大雪天地封,群山夜有晴。
舍来苦寒鬓,儿女千里行。
一晃,话随凛风传,西北去,畿西南。
褐沟白岭,深山远路中,九龙镇上,这会子,连两日之大雪堵了山道,里外难有通达。
进了腊月天,是日,许氏庄镇一族之族长许嘉霖,晨起开门,迎著满山白,揣手缩脖儿的,就赶著出了门。
那,到底缘何这般顶风冒雪的,还要出门走动?
实来呀,也是心病闹的。
家里老妻许王氏,因个婧仪离家出走,著急上火,一场大病后,心头业仍时刻揪心这二丫头安危。
每日茶饭不思,是油米难进,躺在床上,只顾一个劲儿的哭。
老两口儿为得闺女,这近把月,眼瞧著是一日苍老一日。
这不,因就前些天大雪前,有了送饷的信儿来,那许王氏可就又坐不住了。
闺女婧仪自始至终,杳无音讯,是踪迹全无,生死难料哇。
她再勾了念头,忽是想及,镇上二老太爷家那上门儿的孙女婿许文泽。
毕竟其人,听此前消息,现在朝廷军中,也还算赚了个头脸。
遂左右好歹一通磨呀,就想是让许嘉霖专去跑一趟,托一托那族上的二老太爷,务必往那边儿传封信去,叫文泽帮忙给找找。

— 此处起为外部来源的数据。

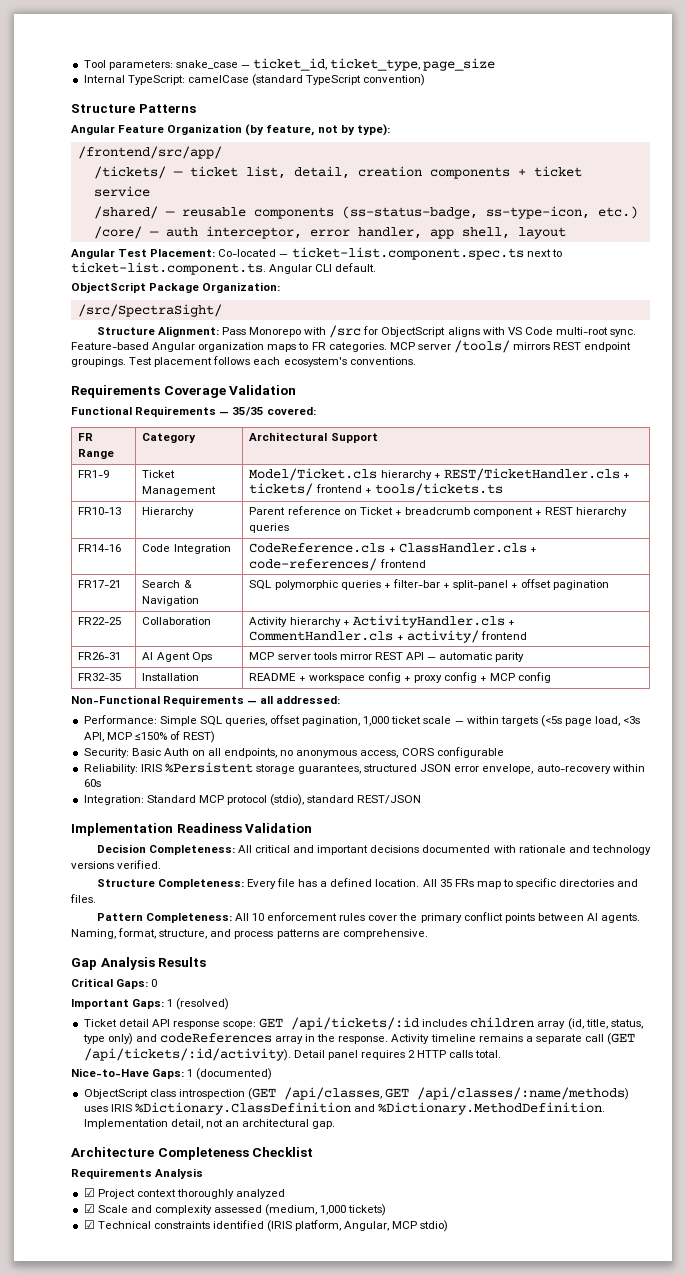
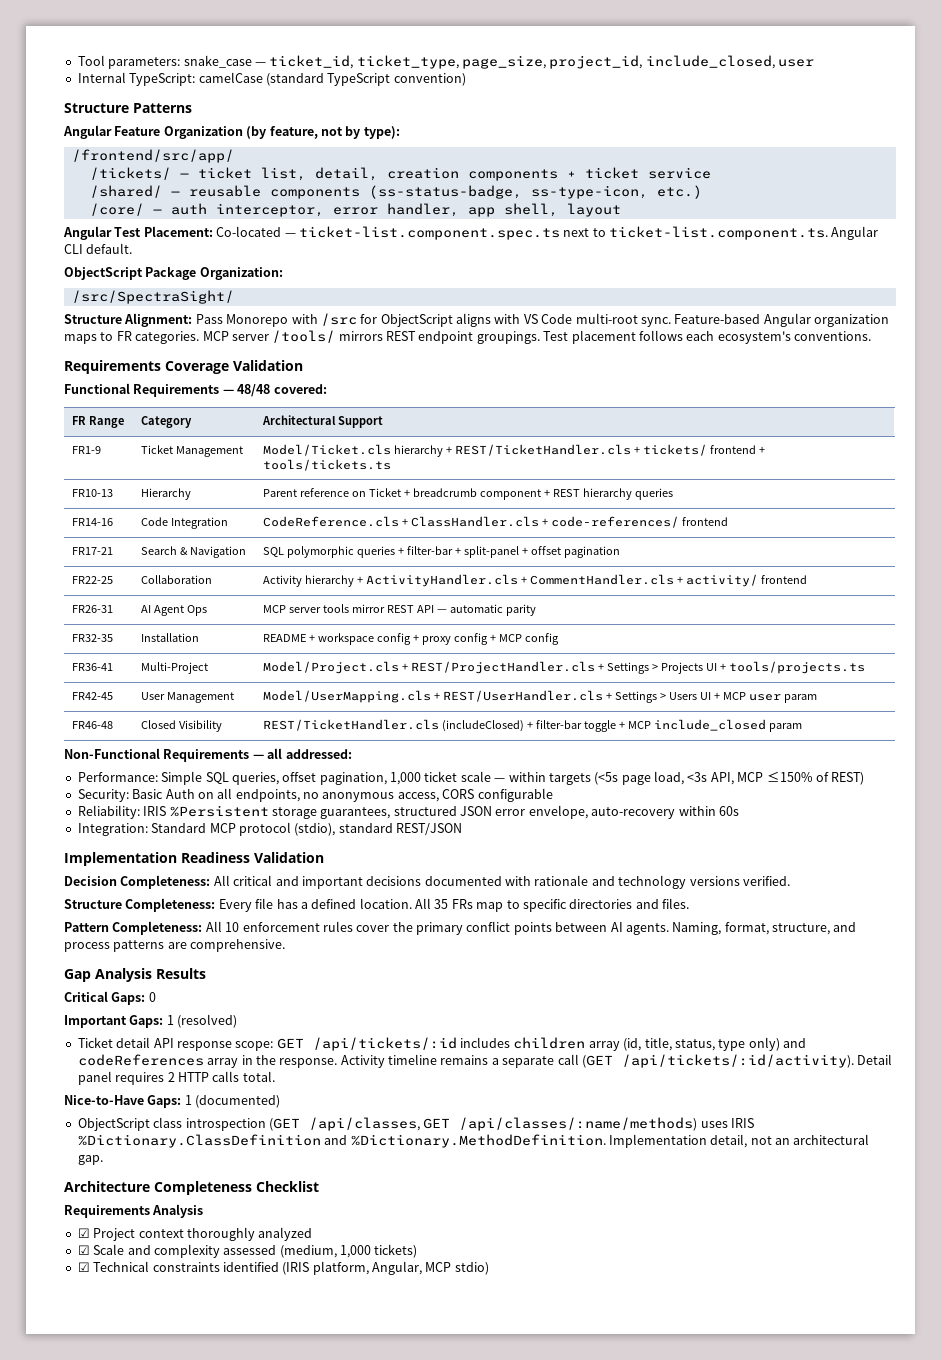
- Tool parameters: snake_case — ticket_id, ticket_type, page_size
+ Tool parameters: snake_case — ticket_id, ticket_type, page_size, project_id, include_closed, user
- Functional Requirements — 35/35 covered:
+ Functional Requirements — 48/48 covered:
+ FR36-41 | Multi-Project | Model/Project.cls + REST/ProjectHandler.cls + Settings > Projects UI + tools/projects.ts
+ FR42-45 | User Management | Model/UserMapping.cls + REST/UserHandler.cls + Settings > Users UI + MCP user param
+ FR46-48 | Closed Visibility | REST/TicketHandler.cls (includeClosed) + filter-bar toggle + MCP include_closed param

再如何说,一族一姓之人,还连著宗,未落五服的实在亲戚。
合该是肯出些力,尽份儿心的。
甭管顶不顶用,权求死马当活马医。
总好过,一日日家中困等,左右没个盼头儿强。
于是乎,无可奈何,饮风吃雪的。
这大清早,赶是挨过饭点儿,许嘉霖便匆匆出了门,串胡同子,直奔二老太爷家宅去矣。
不大功夫,缩巴著身形,嘉霖探到人门外,踟蹰驻足有一会儿,方才启门相叩。
咚咚咚——
轻响钻门入。
不大功夫,里头听见声儿,由是那老太爷的孙女许晓芸披了棉衣赶出来问。
就此,再就免不了三两句客套,才堪矮身子被迎著进大屋儿。
数九寒天,外头冰天雪地,实待不住人。
而北方,尤这大山里,庄户人家,旦要烧热了大炕,屋里头倒也暖和得不行。
遂待进来,掀里屋布帘子,正既瞧是那二老太爷床上撵著烟叶子,许嘉霖一身寒气,扑将入。
「呦,二爷爷,拾到烟叶子呐?」
许嘉霖见亲躬了身,矮下姿容,满目热络。
毕竟眼下,有求人之事,态度不消说更比往常好上几分。
听音儿,那二老太爷家常说口儿,脸面颇有诧色。
「诶?吼吼.」
「是嘉霖呐。」
「这大雪天儿的,你咋来啦?」
老脸上,沟壑纵横,此老者,平日里板著脸严肃惯了,瞧是嘉霖赶雪造访,特堆了些笑,客套两句,多也显著不太自然。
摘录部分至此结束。